What the task asks - Every line of the data needs to be returned exactly.

Data items:
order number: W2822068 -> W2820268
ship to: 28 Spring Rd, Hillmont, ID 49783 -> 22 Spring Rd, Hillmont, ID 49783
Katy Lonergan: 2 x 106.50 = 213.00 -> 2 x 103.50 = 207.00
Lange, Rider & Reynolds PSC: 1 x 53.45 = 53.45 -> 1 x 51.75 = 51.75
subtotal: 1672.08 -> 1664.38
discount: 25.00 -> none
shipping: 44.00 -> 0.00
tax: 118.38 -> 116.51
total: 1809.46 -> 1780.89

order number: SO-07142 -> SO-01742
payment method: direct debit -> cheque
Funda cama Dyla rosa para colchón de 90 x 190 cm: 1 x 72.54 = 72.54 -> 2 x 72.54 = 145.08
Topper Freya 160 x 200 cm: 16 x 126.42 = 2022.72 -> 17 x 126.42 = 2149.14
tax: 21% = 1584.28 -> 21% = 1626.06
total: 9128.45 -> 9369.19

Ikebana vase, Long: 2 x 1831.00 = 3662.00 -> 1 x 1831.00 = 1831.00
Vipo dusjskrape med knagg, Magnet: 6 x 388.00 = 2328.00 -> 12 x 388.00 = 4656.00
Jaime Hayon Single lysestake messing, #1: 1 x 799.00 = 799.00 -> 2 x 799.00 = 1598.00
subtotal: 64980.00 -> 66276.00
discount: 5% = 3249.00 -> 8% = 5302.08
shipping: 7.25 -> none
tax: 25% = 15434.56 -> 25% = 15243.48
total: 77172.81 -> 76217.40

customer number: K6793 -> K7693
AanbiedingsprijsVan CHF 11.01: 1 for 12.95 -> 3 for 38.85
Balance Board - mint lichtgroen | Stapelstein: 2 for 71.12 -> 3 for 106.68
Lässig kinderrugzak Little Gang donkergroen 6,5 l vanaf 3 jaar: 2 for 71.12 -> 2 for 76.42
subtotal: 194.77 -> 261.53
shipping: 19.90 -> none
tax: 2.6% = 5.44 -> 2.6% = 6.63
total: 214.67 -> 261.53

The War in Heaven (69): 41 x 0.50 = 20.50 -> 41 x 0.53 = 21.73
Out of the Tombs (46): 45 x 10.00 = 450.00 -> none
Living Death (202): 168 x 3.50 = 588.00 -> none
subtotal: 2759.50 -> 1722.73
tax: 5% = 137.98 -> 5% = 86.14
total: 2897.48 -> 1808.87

Answer box -
order number: W2822068 -> W2820268
ship to: 28 Spring Rd, Hillmont, ID 49783 -> 22 Spring Rd, Hillmont, ID 49783
Katy Lonergan: 2 x 106.50 = 213.00 -> 2 x 103.50 = 207.00
Lange, Rider & Reynolds PSC: 1 x 53.45 = 53.45 -> 1 x 51.75 = 51.75
subtotal: 1672.08 -> 1664.38
discount: 25.00 -> none
shipping: 44.00 -> 0.00
tax: 118.38 -> 116.51
total: 1809.46 -> 1780.89

order number: SO-07142 -> SO-01742
payment method: direct debit -> cheque
Funda cama Dyla rosa para colchón de 90 x 190 cm: 1 x 72.54 = 72.54 -> 2 x 72.54 = 145.08
Topper Freya 160 x 200 cm: 16 x 126.42 = 2022.72 -> 17 x 126.42 = 2149.14
tax: 21% = 1584.28 -> 21% = 1626.06
total: 9128.45 -> 9369.19

Ikebana vase, Long: 2 x 1831.00 = 3662.00 -> 1 x 1831.00 = 1831.00
Vipo dusjskrape med knagg, Magnet: 6 x 388.00 = 2328.00 -> 12 x 388.00 = 4656.00
Jaime Hayon Single lysestake messing, #1: 1 x 799.00 = 799.00 -> 2 x 799.00 = 1598.00
subtotal: 64980.00 -> 66276.00
discount: 5% = 3249.00 -> 8% = 5302.08
shipping: 7.25 -> none
tax: 25% = 15434.56 -> 25% = 15243.48
total: 77172.81 -> 76217.40

customer number: K6793 -> K7693
AanbiedingsprijsVan CHF 11.01: 1 for 12.95 -> 3 for 38.85
Balance Board - mint lichtgroen | Stapelstein: 2 for 71.12 -> 3 for 106.68
Lässig kinderrugzak Little Gang donkergroen 6,5 l vanaf 3 jaar: 2 for 71.12 -> 2 for 76.42
subtotal: 194.77 -> 261.53
shipping: 19.90 -> none
tax: 2.6% = 5.44 -> 2.6% = 6.63
total: 214.67 -> 261.53

The War in Heaven (69): 41 x 0.50 = 20.50 -> 41 x 0.53 = 21.73
Out of the Tombs (46): 45 x 10.00 = 450.00 -> none
Living Death (202): 168 x 3.50 = 588.00 -> none
subtotal: 2759.50 -> 1722.73
tax: 5% = 137.98 -> 5% = 86.14
total: 2897.48 -> 1808.87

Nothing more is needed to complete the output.